Un trait de charité accompli par M. Ginet, cantonnier de Saint-Julien-sous-Montmelas, est raconté par
l'Écho de Fourvière :
Le 1er janvier, à la nuit tombante, se trouvait accroupie sur la place
de Saint-Julien une mendiante de profession, couverte de plaies
infectes, vêtue de mauvais haillons pleins de vermine, et de plus si
méchante que tout le monde la redoutait ; elle ne répondait au bien qui
lui était fait que par des coups ou des injures. Prise d'un
affaiblissement soudain, elle eût succombé sur le pavé sans la charité
de notre cantonnier, qui, surmontant sa répugnance, la prit entre ses
bras et la porta chez lui.
Ce pauvre homme n'a qu'un logement
très restreint pour lui, pour sa femme malade et ses trois petits
enfants ; il n'a d'autre ressource que son modique traitement. Il met la
vieille mendiante sur un peu de paille que lui donne un voisin, et la
soigne toute la nuit, cherchant à la réchauffer.
Au point du
jour, cette femme, s'affaiblissant de plus en plus, lui dit : « J'ai de
l'argent sur moi, je vous le donne pour vos soins. » Elle ajoute ces
mots : « M. le curé… » puis elle expire. Le cantonnier, sans s'occuper
de l'argent, court chercher le curé ; mais il était trop tard. Il se
hâte ensuite d'avertir les parents, qui habitent une paroisse voisine et
qui sont dans une position aisée.

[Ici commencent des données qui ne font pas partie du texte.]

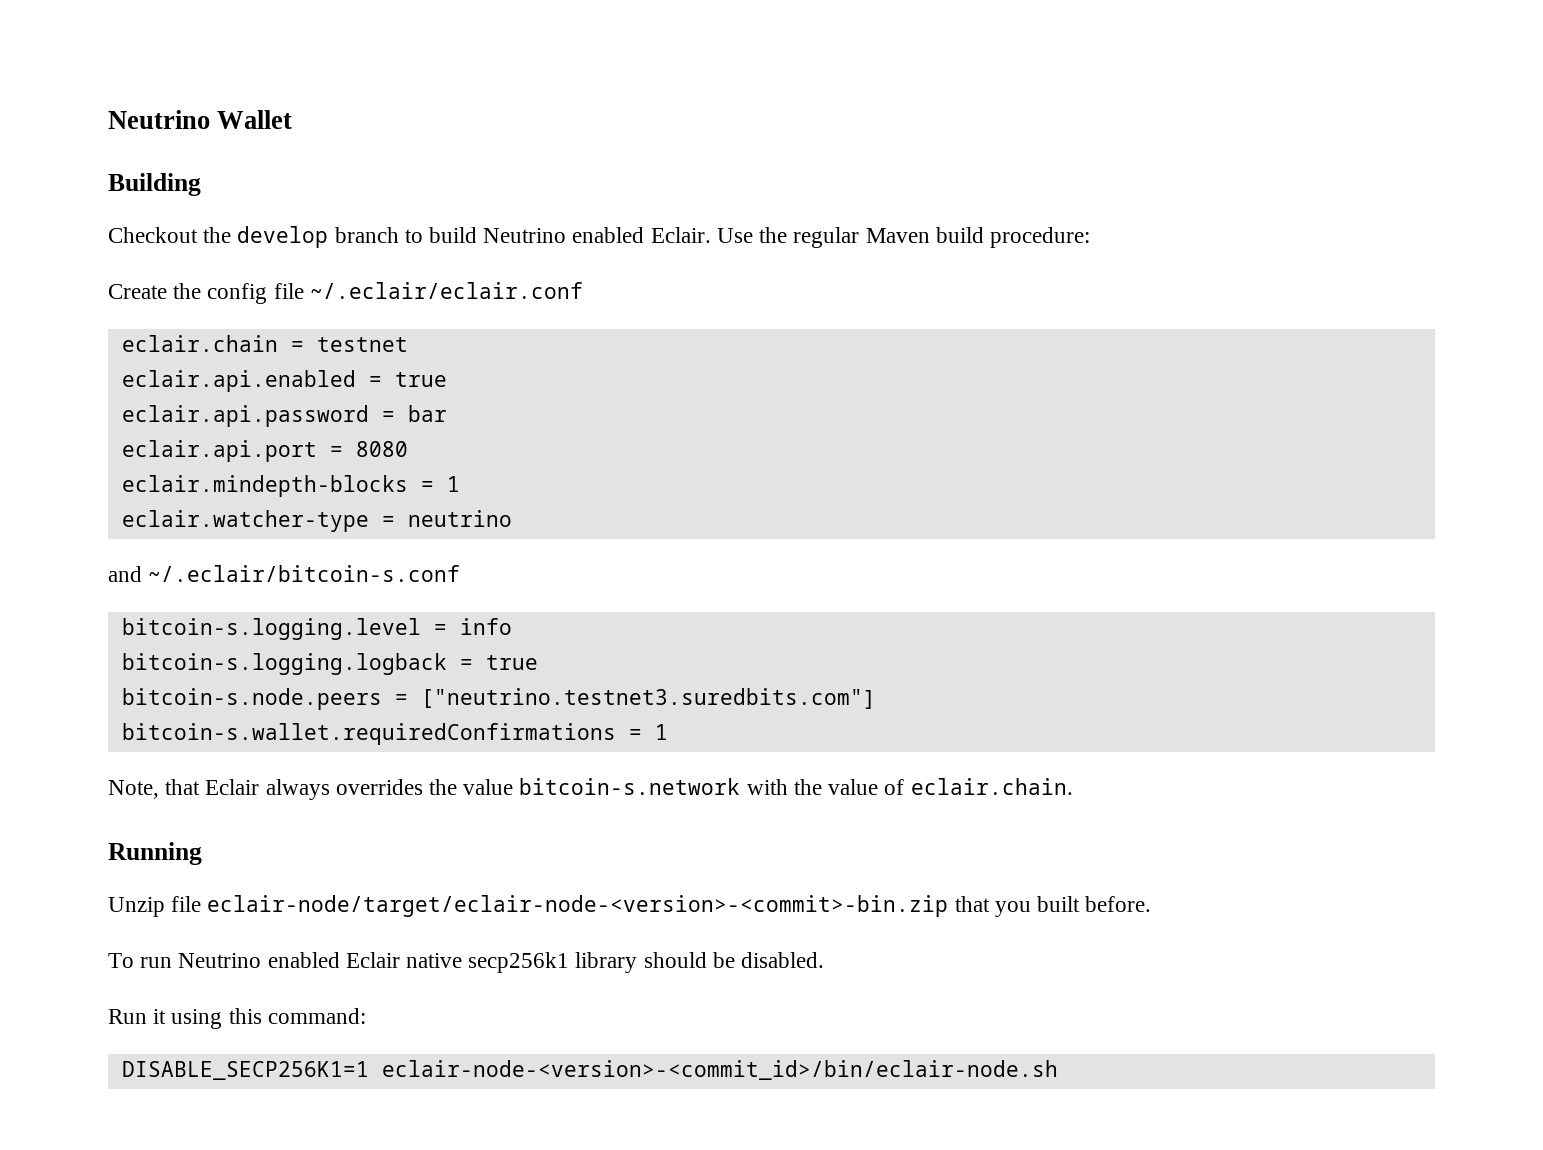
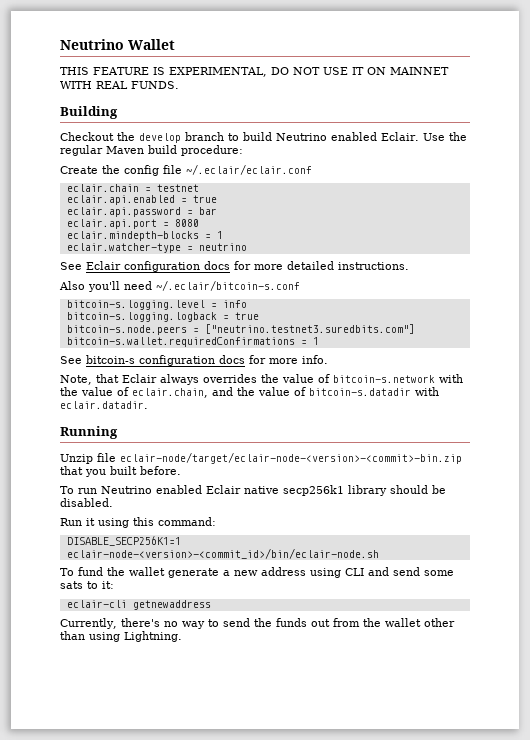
(293, 119) none -> [60,67,449,77] [60,81,179,89] // THIS FEATURE IS EXPERIMENTAL, DO NOT USE IT ON MAINNET WITH REAL FUNDS.
[108,566,142,582] and -> [60,261,409,272] [59,281,152,292] See Eclair configuration docs for more detailed instructions. // Also you'll need
(668, 732) none -> [60,355,328,366] // See bitcoin-s configuration docs for more info.
(514, 787) none -> [318,374,330,383] of
[910,778,1073,795] eclair.chain. -> [132,387,439,398] [60,401,148,409] eclair.chain, and the value of bitcoin-s.datadir with eclair.datadir.
(1058, 1070) none -> [60,567,454,578] [60,581,114,589] [66,600,211,610] [60,618,455,629] [60,631,182,642] // To fund the wallet generate a new address using CLI and send some sats to it: // eclair-cli getnewaddress // Currently, there's no way to send the funds out from the wallet other than using Lightning.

Ils arrivent, et leur première parole
est celle-ci : « Ma sœur avait de l'argent sur elle, où est-il ? » et
le cantonnier de répondre : « Elle me l'a dit, mais je ne m'en suis pas
inquiété. » On cherche, et l'on trouve, en effet, plus de 400 fr. dans
une de ses poches.
Achevant son œuvre, le charitable ouvrier,
avec l'aide d'une voisine, ensevelit la pauvre morte. Quelques personnes
étaient d'avis que, la nuit suivante, il plaçât le cercueil dans un
hangar fermé et voisin. « Non, dit-il ; cette femme n'est pas un chien,
mais une chrétienne. » Et il la garda toute la nuit dans sa maison, avec
sa lampe allumée.
Aux personnes qui lui exprimaient leur
admiration et l'engageaient à demander une récompense : « Oh ! dit-il,
ce n'est pas l'intérêt qui m'a fait agir. On me donnera ce que l'on
voudra, mais je ne demanderai rien. Je puis, dans la position où je
suis, me trouver dans le même cas, et je serais bien heureux qu'on eût
pitié de moi. »
– Quel rapport ce fait a-t-il avec le
Spiritisme ? demanderait un incrédule ; – C'est que la charité
évangélique, telle que l'a recommandée le Christ, étant une loi du
Spiritisme, tout acte vraiment charitable est un acte spirite, et
l'action de cet homme est l'application de la loi de charité dans ce
qu'elle a de plus pur et de plus sublime, car il a fait le bien, non
seulement sans espoir de retour, sans songer à ses charges personnelles,
mais presque avec la certitude d'être payé d'ingratitude, se contentant
de dire qu'en pareil cas, il aurait voulu qu'on fît la même chose pour
lui. – Cet homme est-il spirite ? – Nous l'ignorons, mais ce n'est pas
probable ; dans tous les cas, s'il n'en a pas la lettre, il en a
l'esprit. – S'il n'est pas spirite, ce n'est donc pas le Spiritisme qui
l'a porté à cette action ? – Assurément. – Alors pourquoi le Spiritisme
s'en fait-il un mérite ? – Le Spiritisme ne revendique point à son
profit l'action de cet homme, mais il se glorifie de professer les
principes qui l'ont porté à l'accomplir, sans avoir jamais eu la
prétention de posséder le privilège d'inspirer les bons sentiments. Il
honore le bien partout où il le trouve ; et lorsque ses adversaires même
le pratiquent, il les offre en exemple à ses adeptes.
Il est
fâcheux que les journaux mettent moins d'empressement à reproduire les
bonnes actions, en général, que les crimes et les scandales ; s'il est
un fait qui témoigne de la perversité humaine, on peut être certain
qu'il sera répété sur toute la ligne, comme appât à la curiosité des
lecteurs. L'exemple est contagieux ; pourquoi ne pas plutôt mettre sous
les yeux des masses celui du bien que celui du mal ? Il y a là une
grande question de moralité publique que nous traiterons plus tard avec
tous les développements qu'elle comporte.